**Task item:** Set out exactly every line of the entries below, starting at the line that holds "border-bottom:4px solid #2b3d4d;" and stopping after the line that holds "position:absolute; border:3px solid".

::::::

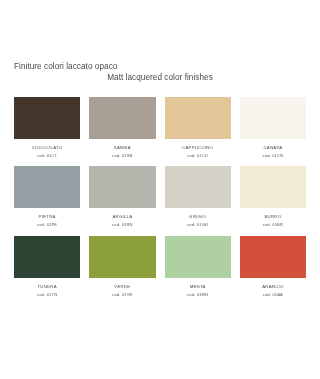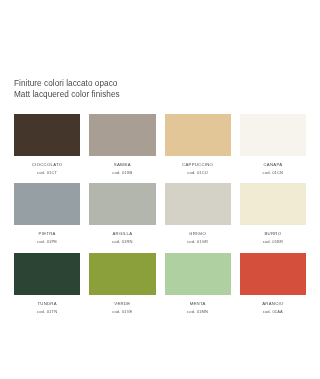--- a/index.html
+++ b/index.html
@@ -7,32 +7,32 @@
     width:320px;height:379px;
     background:#ffffff;
     font-family:"Liberation Sans", sans-serif;
     color:#3d3d3d;
     overflow:hidden;
   }
   .sheet{
     position:relative;
     width:320px;height:379px;
     box-sizing:border-box;
-    padding:79px 14px 0 14px;
+    padding:62px 14px 0 14px;
   }
   .heading{ margin:0 0 14px 0; }
   .heading-line{
     display:block;
     font-size:8.2px;
     line-height:10.5px;
     letter-spacing:.05px;
     color:#4a4a4a;
     white-space:nowrap;
   }
-  .heading-line.secondary{ color:#4a4a4a; }
+  .heading-line.secondary{ color:#4a4a4a;text-align:center; }
 
   .grid{
     display:grid;
     grid-template-columns:repeat(4,1fr);
     column-gap:9px;
     row-gap:7px;
   }
   .cell{ display:flex; flex-direction:column; }
   .chip{
     width:100%;

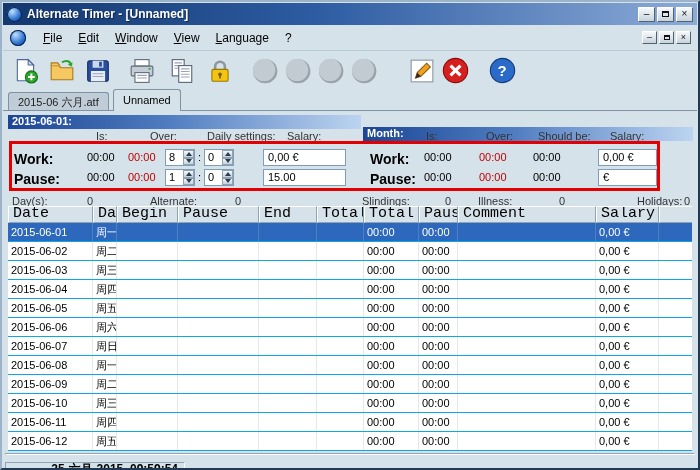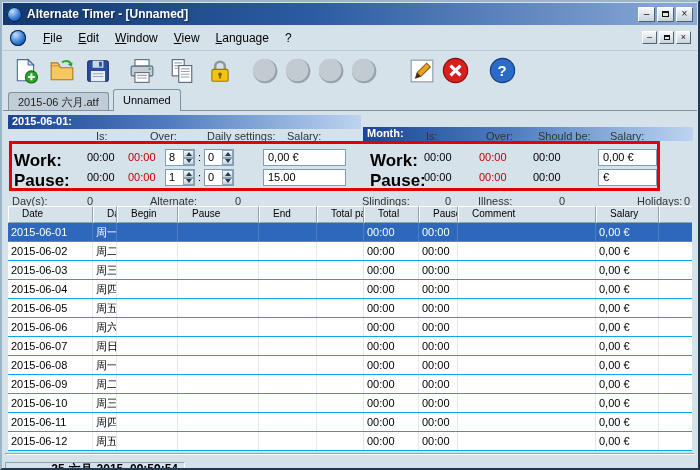--- a/index.html
+++ b/index.html
@@ -51,42 +51,42 @@
   .tab.inactive { height:19px; line-height:18px; background:#c0cdd8; color:#222; }
   .tab.active { height:22px; line-height:21px; background:#d6e2ea; z-index:3; }
 
   
   .content { position:absolute; left:1px; top:108px; width:694px; height:341px; background:#d6e2ea;
              border-top:1px solid #7e92a2; }
   .sec-hdr { position:absolute; height:14px; color:#fff; font-size:11px; font-weight:bold;
              line-height:13px; padding-left:4px;
              background:linear-gradient(90deg,#1c4695 0%,#4f7cc0 45%,#bcd4f0 100%); }
   .lbl { position:absolute; font-size:11px; color:#333; white-space:nowrap; }
-  .rowlbl { position:absolute; font-size:17px; font-weight:bold; color:#000; white-space:nowrap; }
+  .rowlbl { position:absolute; font-size:14px; font-weight:bold; color:#000; white-space:nowrap; }
   .val { position:absolute; font-size:11px; color:#000; white-space:nowrap; }
   .val.red { color:#c00000; }
   .edit { position:absolute; height:17px; background:#fff; border:1px solid #7f9db9;
           font-size:11px; line-height:15px; padding-left:4px; white-space:nowrap; }
   .spin { position:absolute; width:30px; height:17px; background:#fff; border:1px solid #7f9db9;
           display:flex; }
   .spin .sval { flex:1; font-size:11px; line-height:15px; padding-left:3px; }
   .spin .sbtns { width:11px; display:flex; flex-direction:column; }
   .spin .sb { flex:1; background:linear-gradient(#f4f8fb,#c4d2dd); border:1px solid #8fa3b2;
               display:flex; align-items:center; justify-content:center; }
   .au { width:0; height:0; border-left:3px solid transparent; border-right:3px solid transparent;
         border-bottom:4px solid #2b3d4d; }
   .ad { width:0; height:0; border-left:3px solid transparent; border-right:3px solid transparent;
         border-top:4px solid #2b3d4d; }
   .redbox { position:absolute; border:3px solid #e20000; background:transparent; z-index:5; }
 
   
   .thead { position:absolute; left:5px; top:95px; width:684px; height:17px; display:flex; }
   .th { background:#d6e2ea; border-top:1px solid #fff; border-left:1px solid #fff;
         border-right:1px solid #8fa3b2; border-bottom:1px solid #8fa3b2;
-        padding-left:13px; font-size:10px; line-height:14px; white-space:nowrap; overflow:hidden; }
+        padding-left:4px; font-size:15px; line-height:14px; white-space:nowrap; overflow:hidden;font-family:Liberation Mono, monospace; }
   .tbody { position:absolute; left:5px; top:112px; width:684px; height:229px; background:#fff;
            overflow:hidden; }
   .trow { display:flex; height:19px; border-bottom:1px solid #0ea5e9; background:#fff; }
   .td { border-right:1px solid #e2e8ec; padding-left:3px; font-size:11px; line-height:18px;
         white-space:nowrap; overflow:hidden; }
   .trow.sel { background:#2e68bc; }
   .trow.sel .td { color:#fff; border-right-color:#4d7fc6; border-bottom-color:#2e68bc; }
   .c0{width:85px}.c1{width:24px}.c2{width:61px}.c3{width:81px}.c4{width:58px}
   .c5{width:47px}.c6{width:55px}.c7{width:39px}.c8{width:138px}.c9{width:63px}
   .filler{flex:1;border-right:none}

::::::

**Completed task:**
         border-bottom:4px solid #2b3d4d; }
   .ad { width:0; height:0; border-left:3px solid transparent; border-right:3px solid transparent;
         border-top:4px solid #2b3d4d; }
   .redbox { position:absolute; border:3px solid #e20000; background:transparent; z-index:5; }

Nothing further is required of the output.